BEGIN Data to process

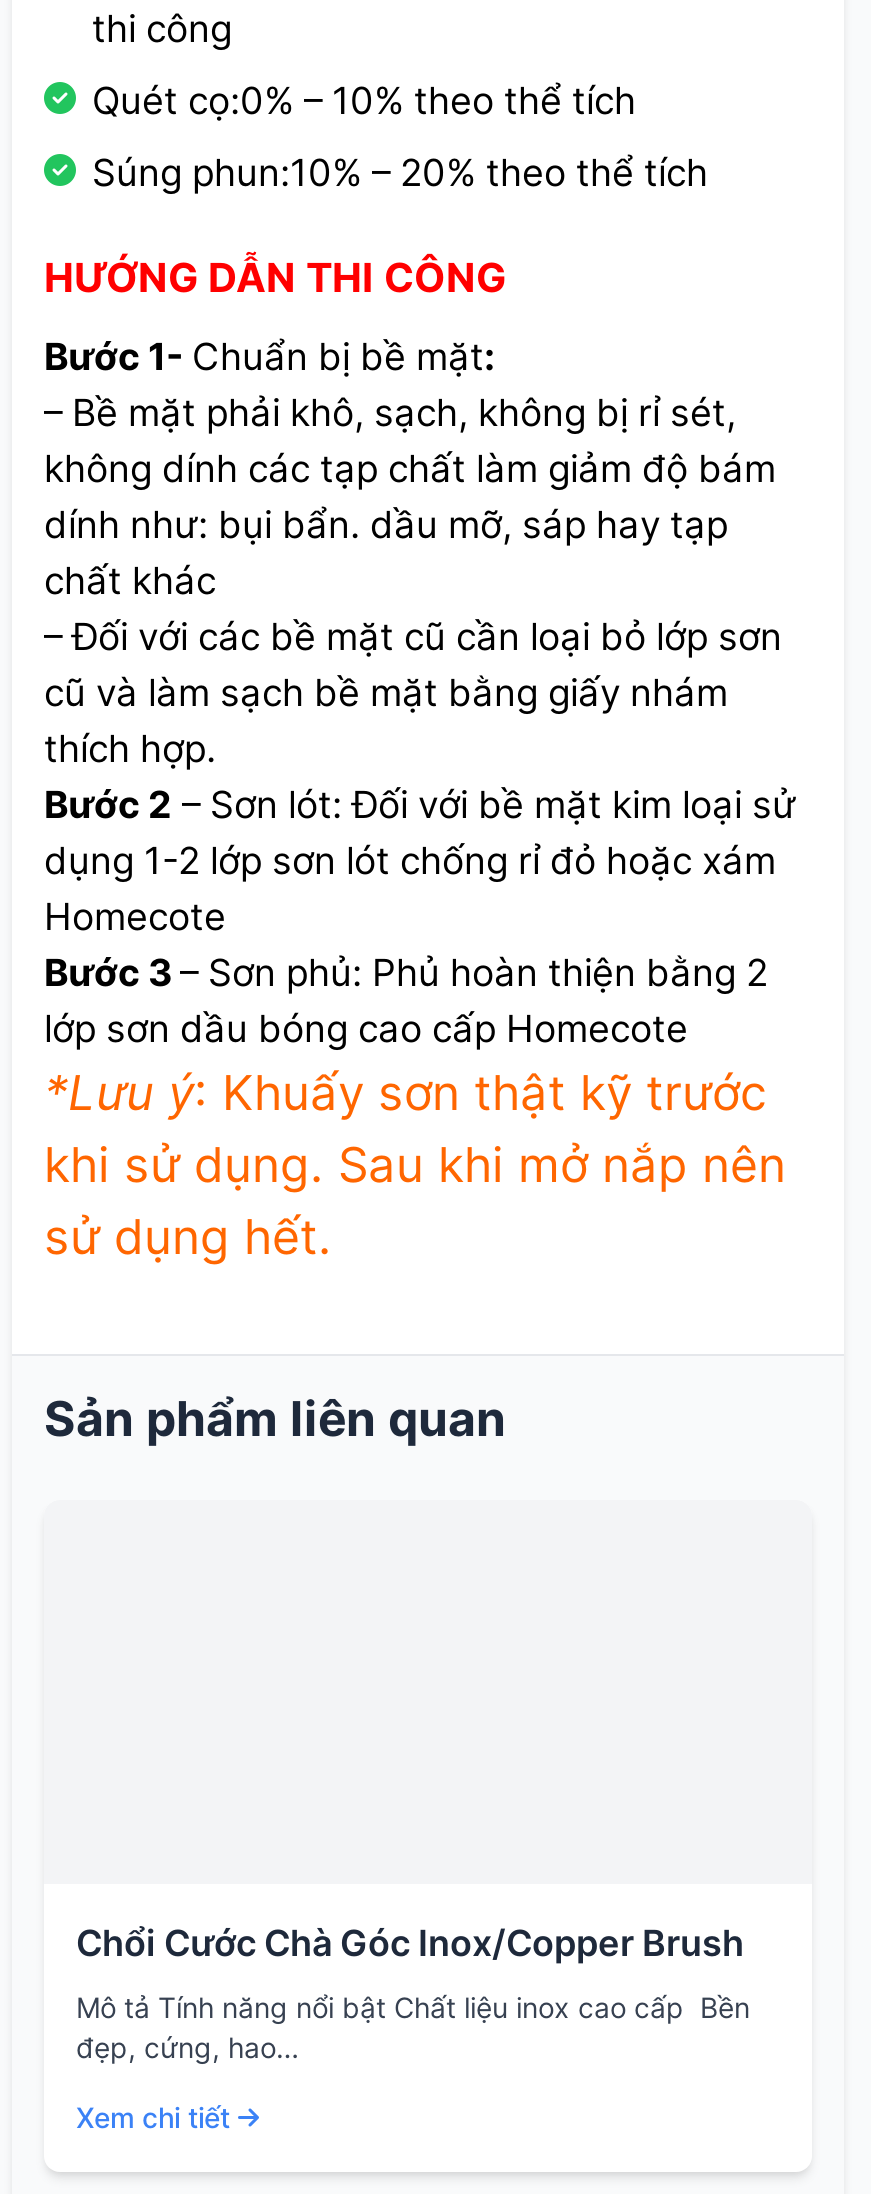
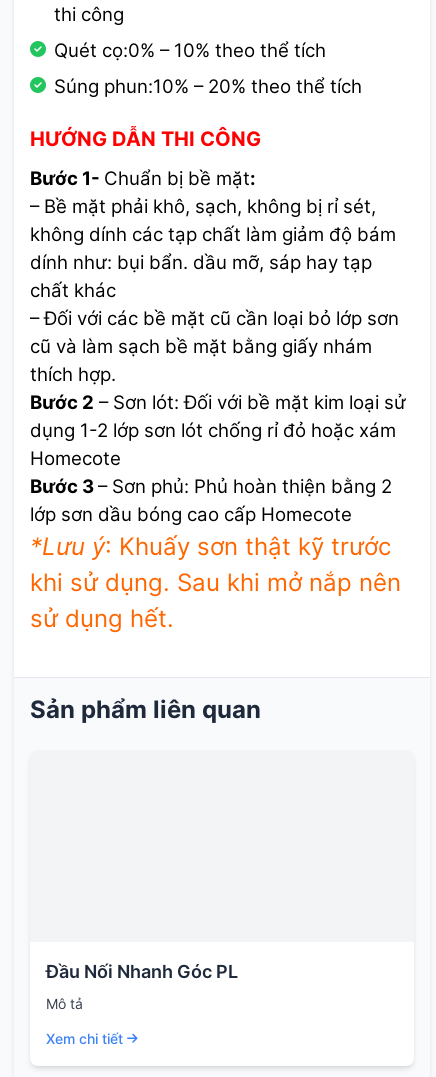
- Chổi Cước Chà Góc Inox/Copper Brush
+ Đầu Nối Nhanh Góc PL

- Mô tả Tính năng nổi bật Chất liệu inox cao cấp Bền
- đẹp, cứng, hao…
+ Mô tả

END Data to process

Exercise objective » The pictures stay out of the copy. Set down the entries above precisely.

Response area »
- Chổi Cước Chà Góc Inox/Copper Brush
+ Đầu Nối Nhanh Góc PL

- Mô tả Tính năng nổi bật Chất liệu inox cao cấp Bền
- đẹp, cứng, hao…
+ Mô tả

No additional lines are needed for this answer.